**Task to complete**
Only the lines below starting at the one that contains "Mini Gt 1/64" and ending at the one that contains "A/C Compressor Kit" are to be reproduced, exactly and with both ends kept.

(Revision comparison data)
--------

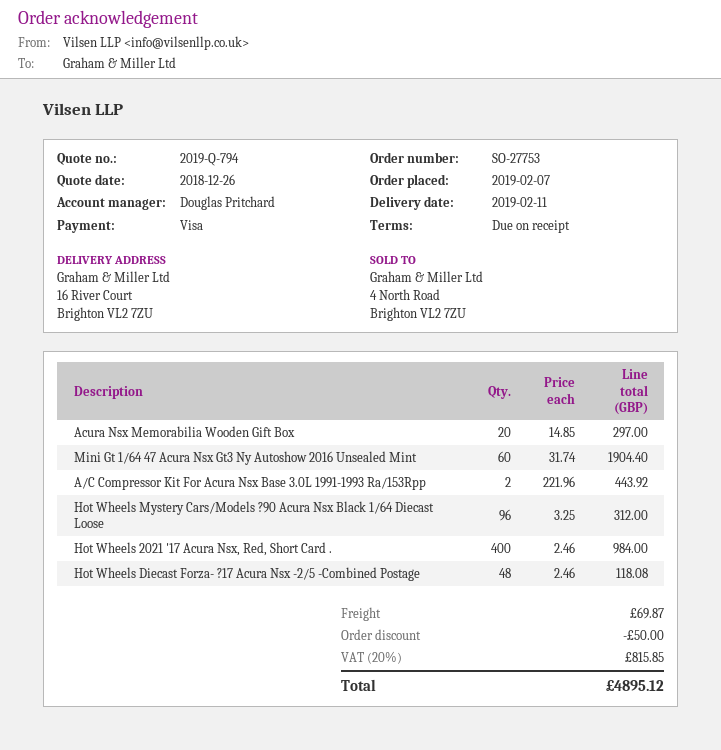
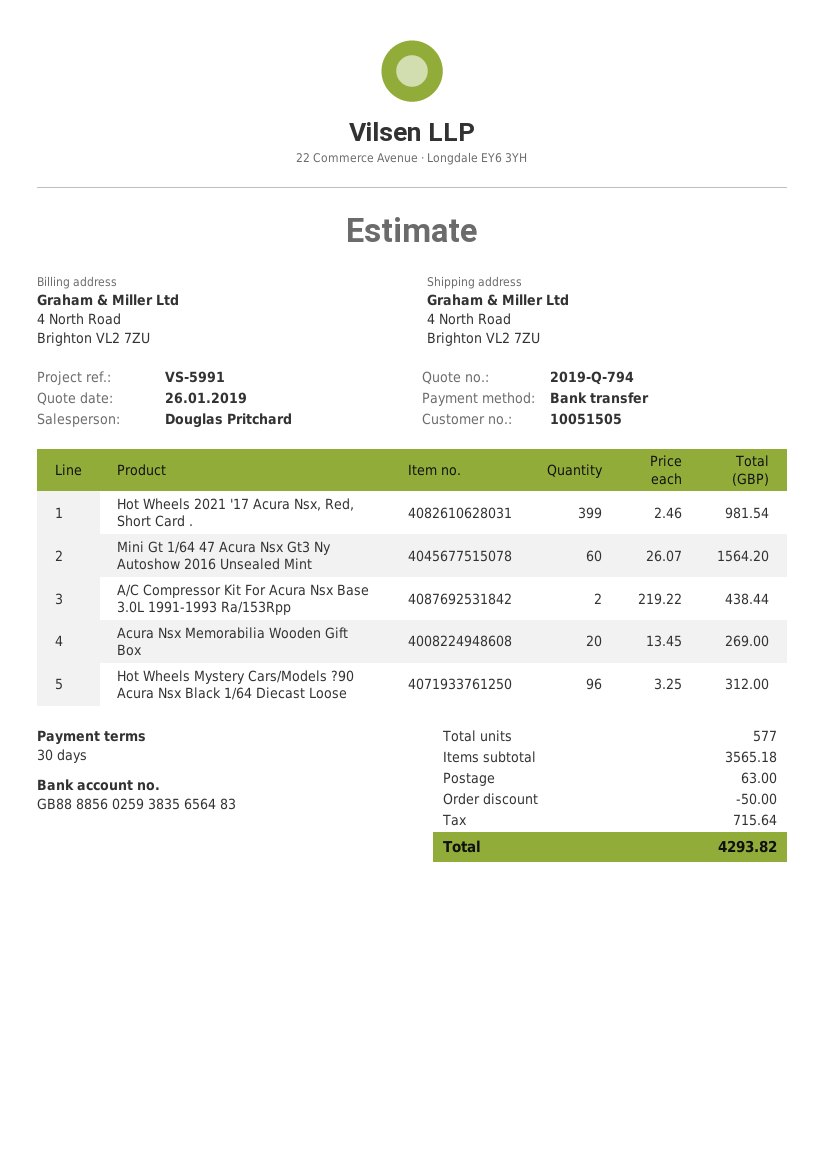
quote date: 2018-12-26 -> 2019-01-26
payment terms: on receipt -> 30 days
payment method: Visa -> bank transfer
ship to: 16 River Court, Brighton VL2 7ZU -> 4 North Road, Brighton VL2 7ZU
Acura Nsx Memorabilia Wooden Gift Box: 20 x 14.85 = 297.00 -> 20 x 13.45 = 269.00
Mini Gt 1/64 47 Acura Nsx Gt3 Ny Autoshow 2016 Unsealed Mint: 60 x 31.74 = 1904.40 -> 60 x 26.07 = 1564.20
A/C Compressor Kit For Acura Nsx Base 3.0L 1991-1993 Ra/153Rpp: 2 x 221.96 = 443.92 -> 2 x 219.22 = 438.44
Hot Wheels 2021 '17 Acura Nsx, Red, Short Card .: 400 x 2.46 = 984.00 -> 399 x 2.46 = 981.54
Hot Wheels Diecast Forza- ?17 Acura Nsx -2/5 -Combined Postage: 48 x 2.46 = 118.08 -> none
shipping: 69.87 -> 63.00
tax: 815.85 -> 715.64
total: 4895.12 -> 4293.82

--------

**Reply to the exercise**
Mini Gt 1/64 47 Acura Nsx Gt3 Ny Autoshow 2016 Unsealed Mint: 60 x 31.74 = 1904.40 -> 60 x 26.07 = 1564.20
A/C Compressor Kit For Acura Nsx Base 3.0L 1991-1993 Ra/153Rpp: 2 x 221.96 = 443.92 -> 2 x 219.22 = 438.44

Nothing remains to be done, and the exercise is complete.